Now Israel's largest-circulation daily newspaper, Yedioth Ahronoth, is reporting that 1,000 or more Palestinian olive trees, many of them more than 100 years old, have been sold to nursery owners in Israel in what the paper calls "a large robbery operation."
"By a cautious estimate," the paper said in an investigative report by staffers who posed as buyers, "at least 20,000 olive trees have been uprooted in recent months. Some are destroyed in the process."
The article noted that some trees were returned to their Palestinian owners to be replanted. But, it said, "a great many are sold to nursery owners in Israel. . . . The (Palestinian) owners, obviously, don't get a red cent."
Olive trees provide a cash crop critically important to the ailing economies of the West Bank and Gaza Strip.

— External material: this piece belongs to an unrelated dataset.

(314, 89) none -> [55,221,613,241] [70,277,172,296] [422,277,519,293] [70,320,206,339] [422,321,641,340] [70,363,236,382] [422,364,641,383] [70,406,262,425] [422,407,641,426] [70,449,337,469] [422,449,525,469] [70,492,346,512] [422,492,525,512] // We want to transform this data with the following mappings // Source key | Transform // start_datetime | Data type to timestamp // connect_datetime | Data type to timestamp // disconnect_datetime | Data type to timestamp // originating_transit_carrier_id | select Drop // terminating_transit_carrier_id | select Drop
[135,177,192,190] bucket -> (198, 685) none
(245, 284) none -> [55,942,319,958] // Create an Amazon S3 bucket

Easy to transplant and hard to kill, they also symbolize Palestinian identity and aspirations.
Yedioth Ahronoth quoted one unnamed nursery owner who said he sold Palestinian trees for $125 to $5,200, depending on their size and age. Older, gnarled trees are prized by landscapers for their beauty.

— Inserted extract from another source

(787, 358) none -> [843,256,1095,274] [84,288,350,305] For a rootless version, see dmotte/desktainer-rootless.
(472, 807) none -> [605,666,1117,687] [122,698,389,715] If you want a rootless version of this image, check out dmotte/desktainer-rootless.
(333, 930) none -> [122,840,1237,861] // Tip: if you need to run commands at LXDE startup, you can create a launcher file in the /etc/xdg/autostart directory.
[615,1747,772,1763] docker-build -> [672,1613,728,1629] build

The Israeli Defense Ministry, which supervises the fence construction, said Tuesday that it would investigate the allegations.
"We condemn the phenomenon discussed in the report of trees being stolen, and we are carrying out an internal investigation to examine whether there is something to the claims in the article," the ministry said in a statement faxed to the news agency Reuters.
"The ministry pays contractors for the uprooting and replanting, and in their contract there is no clause that allows for trade in the trees. If there is, it is criminal activity that will be investigated," the statement continued.
The defense ministry told reporters that most olive trees removed so far had been replanted in areas selected by the Palestinian owners. If they refused to cooperate, the ministry said, the trees were temporarily replanted, watered for two weeks and left for anyone to take. Yedioth Ahronoth reporters, hiding their true identities, said they approached a foreman for Ahim Ben Rahamim, one of five private contractors working on the project, and asked to purchase 100 trees.
"No problem, we have as many as you want," the man reportedly said.
The paper then quoted Ahmed el-Rafik, a farmer from Zeita, who said the trees offered for sale actually belonged to him and were planted by his grandfather. "I'm 73, and they were here when I was born," el-Rafik is quoted as saying.
Shimon Ben Rahamim, who co-owns Ahim Ben Rahamim with his brother, was also quoted in the newspaper. "How many do you want, big or small?" he reportedly told the masquerading reporters. "No problem. Talk to my foreman."
Later, in a telephone interview with The Philadelphia Inquirer, Ben Rahamim denied the allegations. "The whole story is a fabrication. We haven't sold one tree - ever. Trees that belong to the locals are trimmed and then relocated on Palestinian land. The people who wrote that story, they're all from Peace Now - they all hate Israelis.
"The trees I offered to sell them were from Kibbutz Magal," which is inside Israel, he said. "Some of them I even gave away for free."